Malam sudah larut ketika dongeng terakhir menemukan kata tamat. Kantuk mulai datang tanpa dapat dibendung lagi. Nitara berkali-kali menguap. Kuning malahan sudah bersandar di bahu Biru, dengan mata hampir terpejam. Kak Farah yang terbiasa tidur malam, masih melamunkan unggun yang hampir padam, tapi masih tersisa hangatnya. Namun, pemandangan yang datang setelahnya, membangkitkan lagi seri di hati. Seekor kunang-kunang muncul di balik semak dan berkelap-kelip di antara dedaunan dan bergemerlapan bagaikan bintang tak terbilang. Satu per satu beterbangan dan puluhan mengikutinya dan membuat suasana bertambah terang meski tak lantas menjadi terik. Awan-awan yang tadi menutup langit tersibak dan menghamparkan angkasa yang dihuni bulan raksasa.

“Ternyata cahaya kunang-kunang bukan kuning dan merah, tapi kuning-kehijauan, berkelap-kelip bagai lampu-lampu di pohon Natal," gumam Nitara.
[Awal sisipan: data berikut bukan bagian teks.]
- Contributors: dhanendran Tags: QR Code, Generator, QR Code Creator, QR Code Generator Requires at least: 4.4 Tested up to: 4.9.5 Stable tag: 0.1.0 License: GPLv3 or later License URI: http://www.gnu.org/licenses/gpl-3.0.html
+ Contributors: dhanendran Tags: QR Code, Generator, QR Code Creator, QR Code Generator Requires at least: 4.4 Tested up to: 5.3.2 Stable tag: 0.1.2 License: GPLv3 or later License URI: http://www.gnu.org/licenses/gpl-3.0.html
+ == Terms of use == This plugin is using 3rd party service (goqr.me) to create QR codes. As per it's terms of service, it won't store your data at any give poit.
Dia memandang tak jemu pijar lembut itu, di hatinya senandung Malam Kudus menggema—meski masih pertengahan tahun. Dia memandang Kak Farah yang memangkunya—dan membalas tatapnya dengan mata teduh—lalu kembali memandang kunang yang semakin banyak tak terbilang. Sungguh pemandangan yang layak diabadikan dalam lukisan, tapi herannya, Kak Farah tak ingin melakukan apa pun, selain menikmati setiap momen yang gugur tanpa suara.
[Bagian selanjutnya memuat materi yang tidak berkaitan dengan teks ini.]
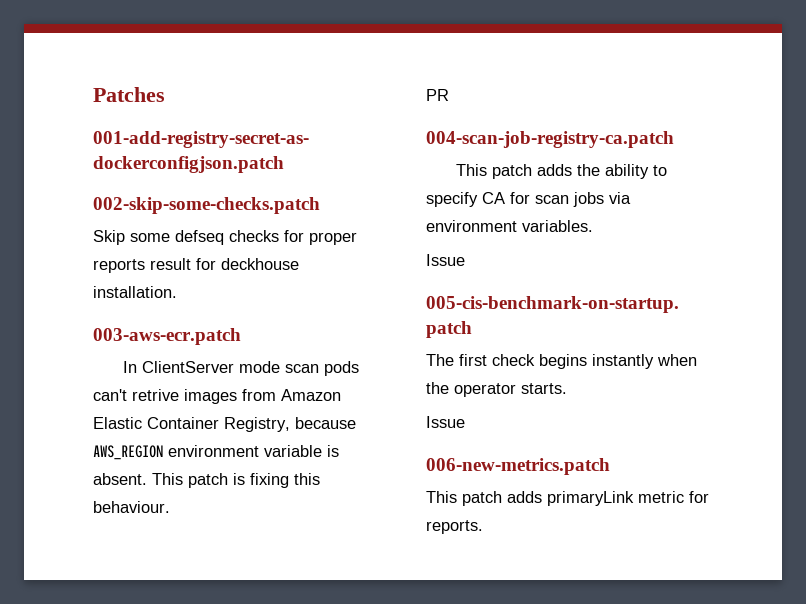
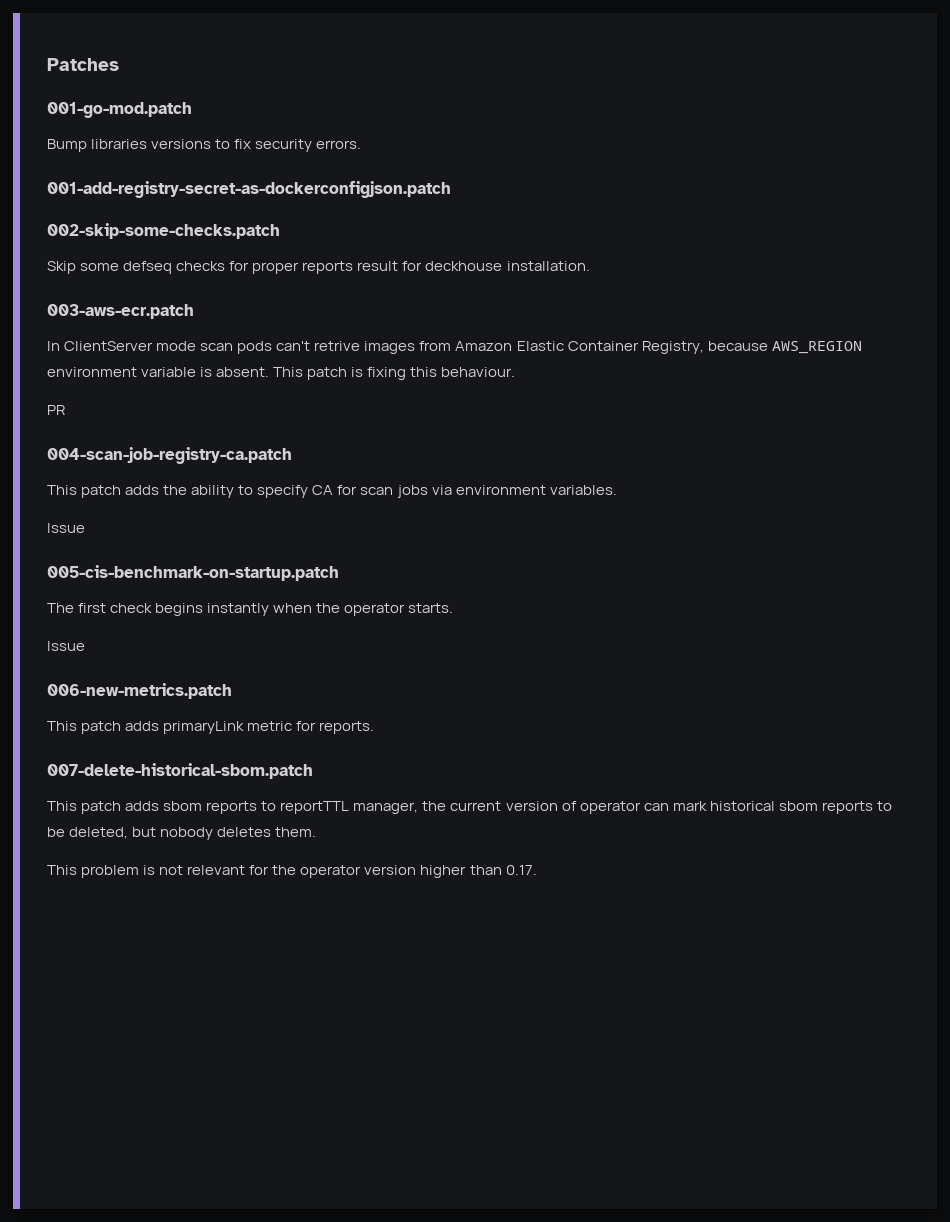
+ 001-go-mod.patch
+ Bump libraries versions to fix security errors.
+ 007-delete-historical-sbom.patch
+ This patch adds sbom reports to reportTTL manager, the current version of operator can mark historical sbom reports to be deleted, but nobody deletes them.
+ This problem is not relevant for the operator version higher than 0.17.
Sayangnya, kantuk bukan lawan yang mudah dikalahkan. Mata Nitara lagi-lagi terkatup, kepalanya lunglai, dan sedikit lagi malam membawanya memasuki alam impian. Melihat anak-anak sudah lelah, semuanya memutuskan tidur dan lelap. Papa dan Mama di tenda satu, Eyang dan Nenek di tenda dua, sementara anak-anak dengan pengawasan Kak Farah di dalam pondok. Suara yang semula hanya derik, bertambah gembita ketika ruak katak ikut meramaikan. Meski begitu, hening kembali membuana. Geming mengisi udara. Angin berbau hujan—meski, seperti pula berjam-jam lalu, tak ada tanda-tanda cuaca akan berubah.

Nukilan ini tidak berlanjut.